Today, when I heard that a very nice man who was in the same, if not worse condition, than me when he went to his GP is going to live because he had private health insurance and I’m going to die because I didn’t, I had to bite my tongue. I’m happy he’s going to live. He deserves to live. But so do I. Then I came home and watched that ad which told people to hurry up and get checked out for bowel cancer because it will save their lives, and I fucking lost it.
The health service has been in the hands of Fianna Fail and the PD’s for years and all they can think to do is put resources into privatisation. But it’s not just the politicians.

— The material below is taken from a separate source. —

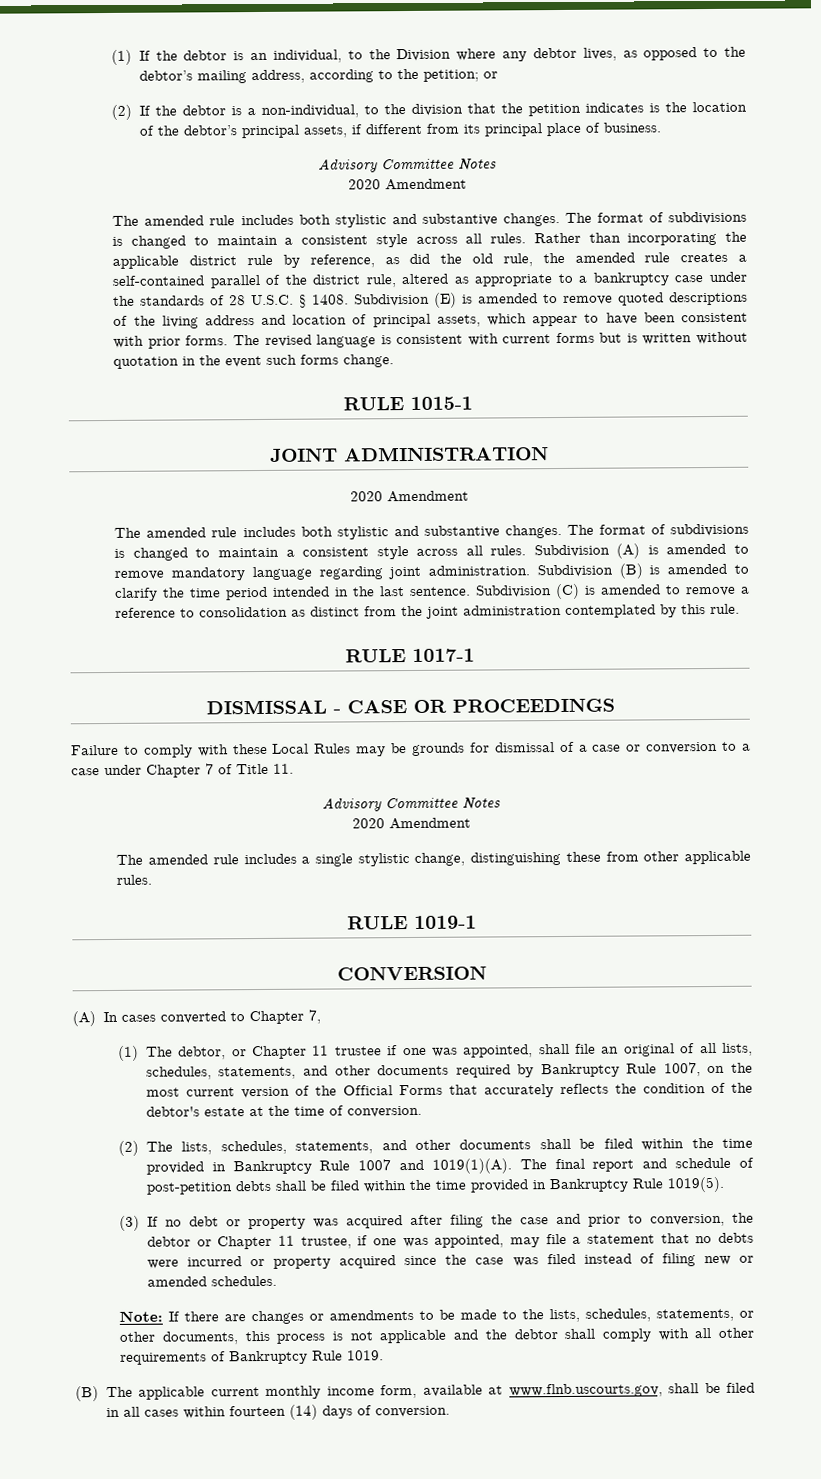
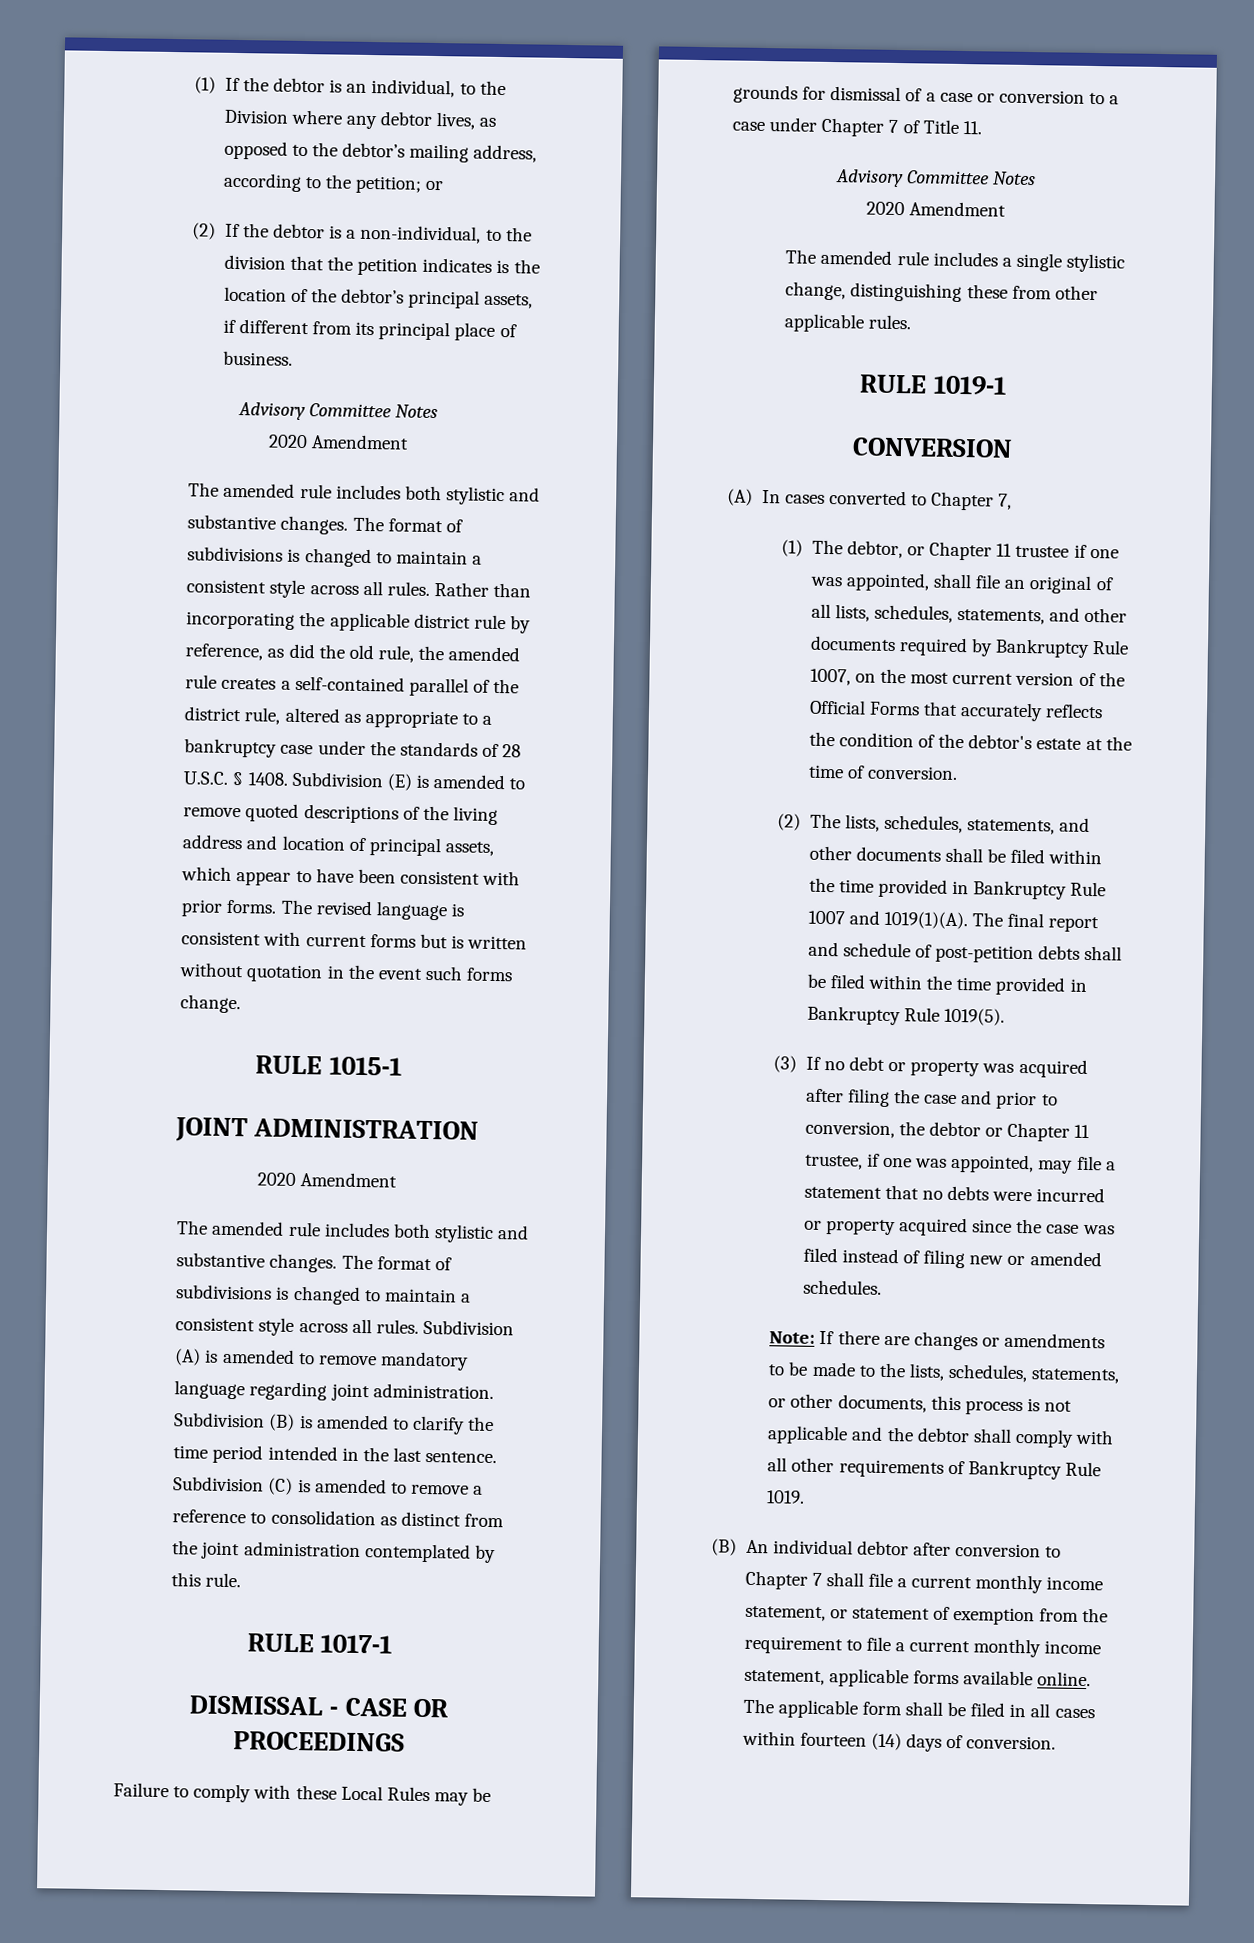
- (B) The applicable current monthly income form, available at www.flnb.uscourts.gov, shall be filed in all cases within fourteen (14) days of conversion.
+ (B) An individual debtor after conversion to Chapter 7 shall file a current monthly income statement, or statement of exemption from the requirement to file a current monthly income statement, applicable forms available online. The applicable form shall be filed in all cases within fourteen (14) days of conversion.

I’m also angry at every single voter who voted for Fianna Fail and the PDs because they thought they’d get a few more shillings in their pockets but were too greedy and stupid to realise that that money they saved in wage taxes would be made up with stealth taxes. We all knew before the last election what their health policies were and the majority of people ignored this and voted for them anyway.
I’m writing to you because the way this country is run leads me to believe that contacting a radio show is the only way to try to change things like this. I hope that when Ms. SUV and
Mr. Builder goes into the voting booth, they’ll think about me, my husband and especially my children.
Despite 11/2 incomes we couldn’t afford VHI or Bupa. But even if we could have we wouldn’t have gotten it because we believed (and still do) that all people should get good care despite their incomes. We thought jumping queues was wrong. We’re socialists... just like Bertie. Ha Ha. Now I feel like vomiting and it’s not the chemo!